1 of 13

Node Health Check

Jenett Tillotson

Senior HPC Systems Engineer

National Center for Atmospheric Research

This document is a result of work by volunteer LCI instructors and is licensed under CC BY-NC 4.0 (https://creativecommons.org/licenses/by-nc/4.0/).

February 2024

2 of 13

What Should NHC do?

  • Prevent jobs from running on unhealthy nodes
  • Works with the resource manager
    • Querys jobs and resources (queues, nodes, etc.)
    • Submit requests (requeue jobs, offline nodes)
  • Lightweight
    • Uses few resources
    • Takes advatages of timeouts
  • Be fast
  • Be flexible
  • Be extensible
  • Be reusable and portable

February 2024

3 of 13

The Need for an NHC Standard

  • Avoid losing work or causing churn due to broken nodes
  • Increase throughput
  • Flag broken nodes so admins can fix them
    • Hardware fails
    • Configs get misapplied
  • Could use custom home-grown scripts
    • Site-specific
    • Lack portability
    • No consideration for extensibility, reusability, etc.
  • Need a simple, robust framework easy to understand and apply
  • Stop admins from re-inventing the wheel

February 2024

4 of 13

LBNL NHC

  • Developed by LBNL
  • Uses bash
  • Watchdog timers
  • Anything that can be described in a shell script can be checked
  • Modular
  • Config file easily controlled through config management
  • Intended to be run by the resource manager, manually, or periodically through cron
    • Consider the ramifications of any of these options
      • Not running NHC at job start will result in some jobs starting on unhealthy nodes
      • Running at job start could cause issues with shared nodes
        • Could run multiple copies - as many as one per core - at once
  • Lots of built-in checks to start with

February 2024

5 of 13

Installation

  • Download NHC
  • Install RPM (or build and install from tarball)
    • warewulf-nhc
  • Edit configuration file (default: /etc/nhc/nhc.conf)
  • Configure launch mechanism:
    • crond – Consider using sample script nhc.cron
    • TORQUE – $node_check_script & $node_check_interval
    • SLURM – HealthCheckProgram & HealthCheckInterval
    • SGE – Load sensor: load_sensor & load_thresholds
    • IBM Platform LSF – lsb.queues: PRE_EXEC & POST_EXEC

February 2024

6 of 13

Example /etc/nhc/nhc.conf

# NHC Configuration file

# https://github.com/mej/nhc

## Hardware checks

crhtc* || check_hw_cpuinfo 2 36 72

{casper[01-31],casper36} || check_hw_cpuinfo 2 36 72

casper[32-35] || check_hw_cpuinfo 2 32 64

## Hardware memory checks

crhtc[01-62] || check_hw_physmem 385412 385412 5%

crhtc[63-64] || check_hw_physmem 1546555 1546555 5%

February 2024

7 of 13

Example nhc.conf (cont.)

## Check for any errors in dmesg output

* || ncar_check_dmesg

## Ensure ntp is synchronized

* || check_cmd_output -t 60 -m 'System clock synchronized: yes' -e 'timedatectl'

## Make sure we're running an expected BIOS version...

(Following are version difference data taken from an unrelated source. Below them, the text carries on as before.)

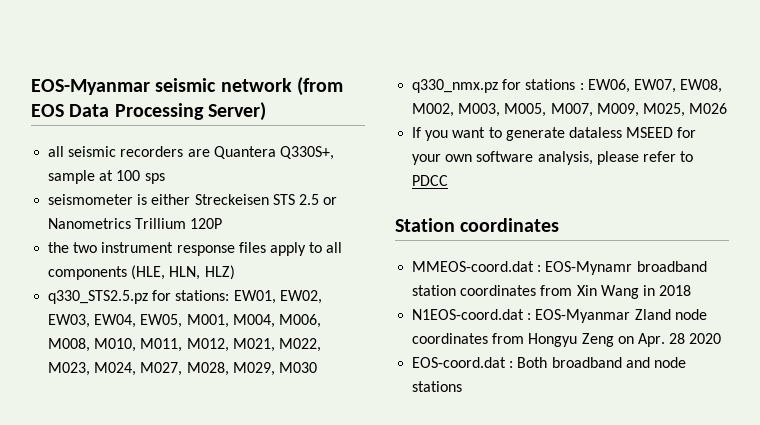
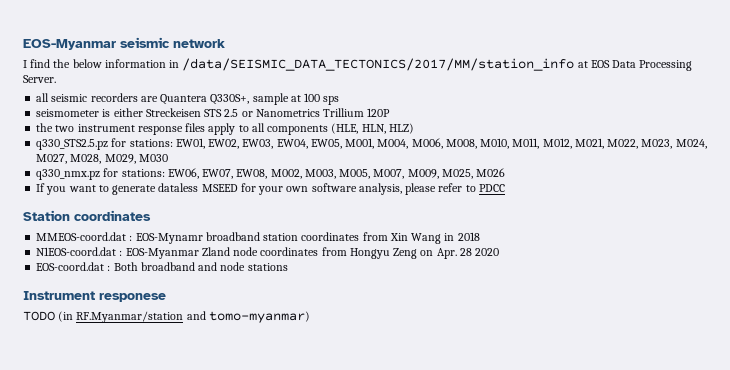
- EOS-Myanmar seismic network (from EOS Data Processing Server)
+ EOS-Myanmar seismic network
+ I find the below information in /data/SEISMIC_DATA_TECTONICS/2017/MM/station_info at EOS Data Processing Server.
- q330_nmx.pz for stations : EW06, EW07, EW08, M002, M003, M005, M007, M009, M025, M026
+ q330_nmx.pz for stations: EW06, EW07, EW08, M002, M003, M005, M007, M009, M025, M026
+ Instrument responese
+ TODO (in RF.Myanmar/station and tomo-myanmar)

crhtc* || check_dmi_data_match "BIOS Information: BIOS Revision: 5.14"

casper15 || check_dmi_data_match "BIOS Information: BIOS Revision: 5.12"

{casper[08-09],casper24,casper[26-31],casper33,casper35} || check_dmi_data_match "BIOS Information: BIOS Revision: 5.14"

{casper[01-07],casper[10-14],casper[16-19],casper[21-23],casper25} || check_dmi_data_match "BIOS Information: BIOS Revision: 5.12"

February 2024

8 of 13

Example nhc.conf (cont.)

# Make sure our RAM is running at the correct bus rate.

crhtc* || check_dmi_data_match -t "Memory Device" "*Speed: 2933 MT/s"

{casper[01-14],casper[15-19],casper[21-28]} || check_dmi_data_match -t "Memory Device" "*Speed: 2666 MT/s"

casper[29-36] || check_dmi_data_match -t "Memory Device" "*Speed: 2933 MT/s"

## Check for nvidia GPUs

{casper15,casper[06-07],casper14,casper[16-17],casper[22-23]} || check_nvidia 1

{casper08,casper24,casper[27-28],casper[30-31]} || check_nvidia 8

casper09,casper36,casper29,casper25 || check_nvidia 4

February 2024

9 of 13

Example nhc.conf (cont.)

## Ensure certain files are not in place

* || ncar_check_nolocal

* || ncar_check_nologin

## Filesystem checks

* || check_file_test -S /var/mmfs/mmpmon/mmpmonSocket

* || ncar_check_gpfs 5.0.5.3

# All nodes should have their root filesystem mounted read/write.

* || check_fs_mount_rw -f /

* || check_fs_mount_rw -f /glade/u

* || check_fs_mount_rw -f /glade/scratch

February 2024

10 of 13

Example nhc.conf (cont.)

## check swap, but allow some fudge factor in size of swap

crhtc* || check_hw_swap 1562800000 1562813780

casper* || check_hw_swap 1520000000 5720000000

# Make sure the root filesystem doesn't get too full.

* || check_fs_free / 10%

# Free inodes are also important.

* || check_fs_ifree / 1k

## Check the mcelog daemon for any pending errors.

* || check_hw_mcelog

February 2024

11 of 13

NHC Configuration

  • /etc/sysconfig/nhc

NHC_RM=pbs

TIMEOUT=270

PBS_SERVER_HOME=/var/spool/pbs

OFFLINE_NODE=/etc/nhc/scripts/offline-node.sh

ONLINE_NODE=/etc/nhc/scripts/online-node.sh

February 2024

12 of 13

Other Checks

  • Verify that the rpcbind service is alive

check_cmd_output -t 1 -r 0 -m '/is running/' /sbin/service rpcbind status

  • Search for HTTP daemon IPv4 listening socket and restart if missing:

check_net_socket -n "HTTP daemon" -p tcp -s LISTEN -l '0.0.0.0:80' -d httpd -e 'service httpd start’

February 2024

13 of 13

Thanks and questions?

February 2024